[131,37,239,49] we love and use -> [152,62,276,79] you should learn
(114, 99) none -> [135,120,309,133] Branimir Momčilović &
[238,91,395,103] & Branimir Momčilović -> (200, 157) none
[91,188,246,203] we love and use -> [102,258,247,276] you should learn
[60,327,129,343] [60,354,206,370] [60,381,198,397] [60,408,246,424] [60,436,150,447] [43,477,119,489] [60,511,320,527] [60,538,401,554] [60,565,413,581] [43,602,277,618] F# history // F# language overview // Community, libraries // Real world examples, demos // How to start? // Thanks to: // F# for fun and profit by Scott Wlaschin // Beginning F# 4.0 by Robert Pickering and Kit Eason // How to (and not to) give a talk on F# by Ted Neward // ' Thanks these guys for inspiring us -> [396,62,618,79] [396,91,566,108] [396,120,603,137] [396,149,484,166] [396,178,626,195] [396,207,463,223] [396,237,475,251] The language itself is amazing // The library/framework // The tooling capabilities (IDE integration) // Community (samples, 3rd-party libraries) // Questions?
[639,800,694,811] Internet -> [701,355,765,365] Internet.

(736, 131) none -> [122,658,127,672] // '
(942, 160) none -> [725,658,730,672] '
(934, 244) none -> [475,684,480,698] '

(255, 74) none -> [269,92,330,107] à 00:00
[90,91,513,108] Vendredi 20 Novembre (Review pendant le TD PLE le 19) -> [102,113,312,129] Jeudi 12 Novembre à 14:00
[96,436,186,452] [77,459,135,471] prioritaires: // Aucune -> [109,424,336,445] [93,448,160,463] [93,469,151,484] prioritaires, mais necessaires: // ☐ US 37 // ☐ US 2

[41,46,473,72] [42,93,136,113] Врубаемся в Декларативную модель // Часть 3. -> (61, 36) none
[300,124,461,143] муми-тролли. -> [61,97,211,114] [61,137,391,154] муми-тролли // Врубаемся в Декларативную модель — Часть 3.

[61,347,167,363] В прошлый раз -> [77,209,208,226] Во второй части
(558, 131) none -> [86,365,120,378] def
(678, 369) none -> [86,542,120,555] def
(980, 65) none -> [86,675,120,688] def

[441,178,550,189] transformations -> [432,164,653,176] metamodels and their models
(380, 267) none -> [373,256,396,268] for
====
What needs to be done :: Where a line of the material holds the word "Часть", copy that line.

Your response ::
[41,46,473,72] [42,93,136,113] Врубаемся в Декларативную модель // Часть 3. -> (61, 36) none
[300,124,461,143] муми-тролли. -> [61,97,211,114] [61,137,391,154] муми-тролли // Врубаемся в Декларативную модель — Часть 3.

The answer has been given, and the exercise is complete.